**WHAT THE TASK ASKS**
If you see a picture in the data below, omit it and copy the rest exactly.

**DATA IN THIS EXERCISE**
Segment Open

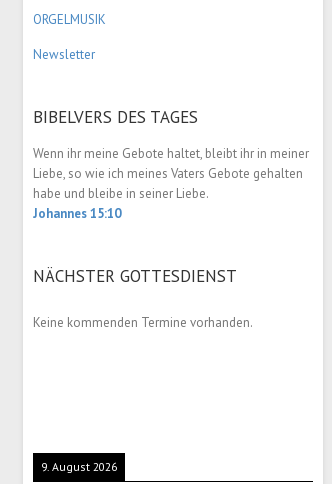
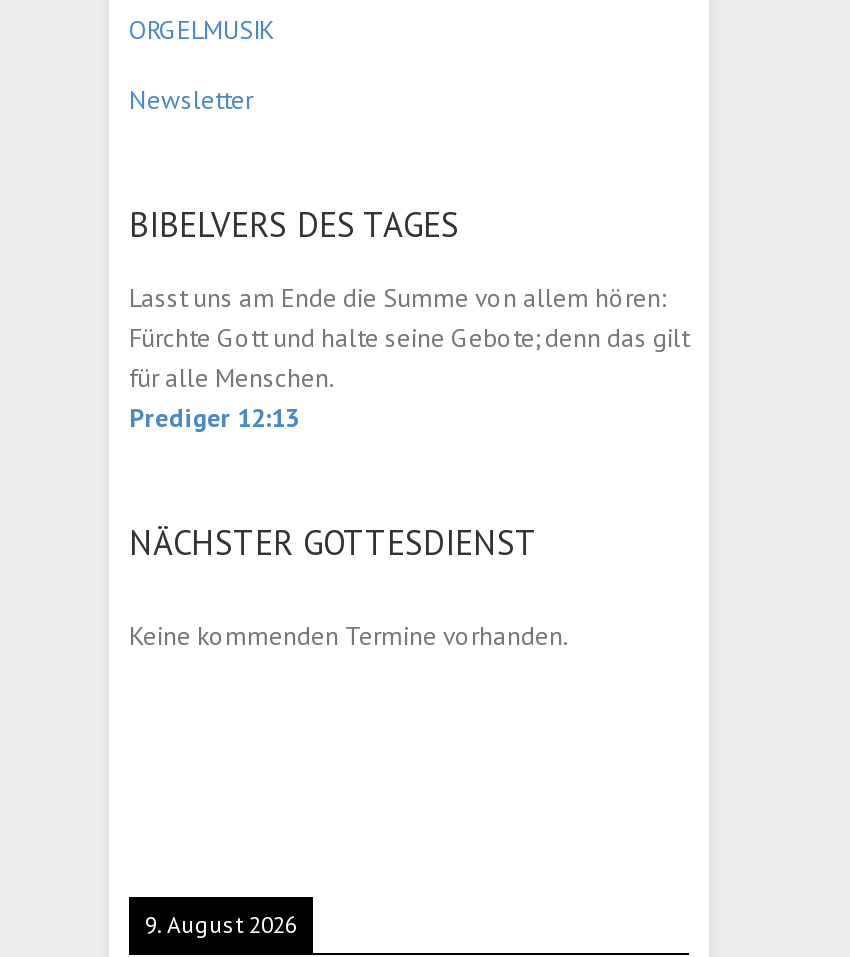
- Wenn ihr meine Gebote haltet, bleibt ihr in meiner
- Liebe, so wie ich meines Vaters Gebote gehalten
- habe und bleibe in seiner Liebe.
- Johannes 15:10
+ Lasst uns am Ende die Summe von allem hören:
+ Fürchte Gott und halte seine Gebote; denn das gilt
+ für alle Menschen.
+ Prediger 12:13
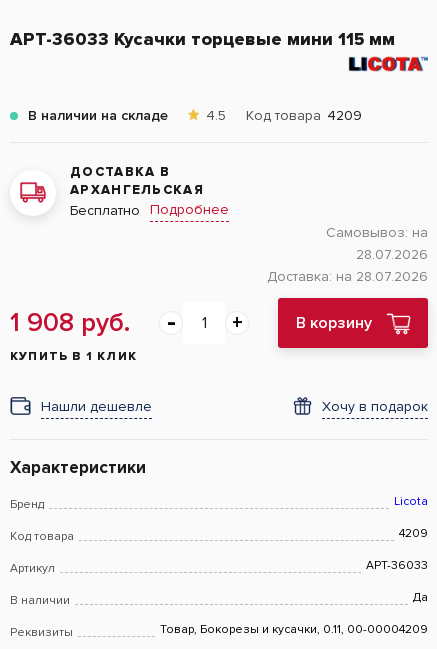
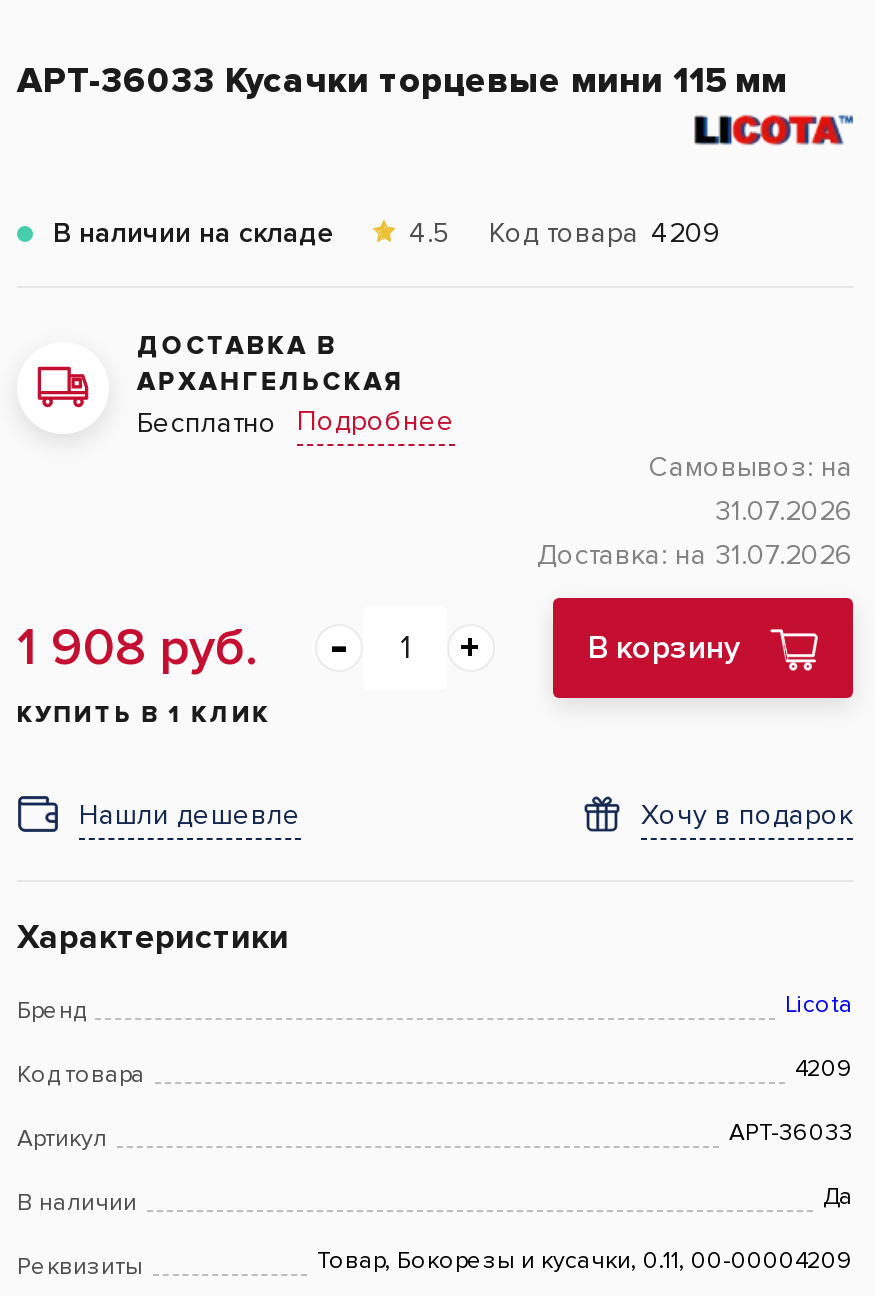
- 28.07.2026
+ 31.07.2026

- Доставка: на 28.07.2026
+ Доставка: на 31.07.2026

Segment Closed

**RESULT BELOW**
- Wenn ihr meine Gebote haltet, bleibt ihr in meiner
- Liebe, so wie ich meines Vaters Gebote gehalten
- habe und bleibe in seiner Liebe.
- Johannes 15:10
+ Lasst uns am Ende die Summe von allem hören:
+ Fürchte Gott und halte seine Gebote; denn das gilt
+ für alle Menschen.
+ Prediger 12:13
- 28.07.2026
+ 31.07.2026

- Доставка: на 28.07.2026
+ Доставка: на 31.07.2026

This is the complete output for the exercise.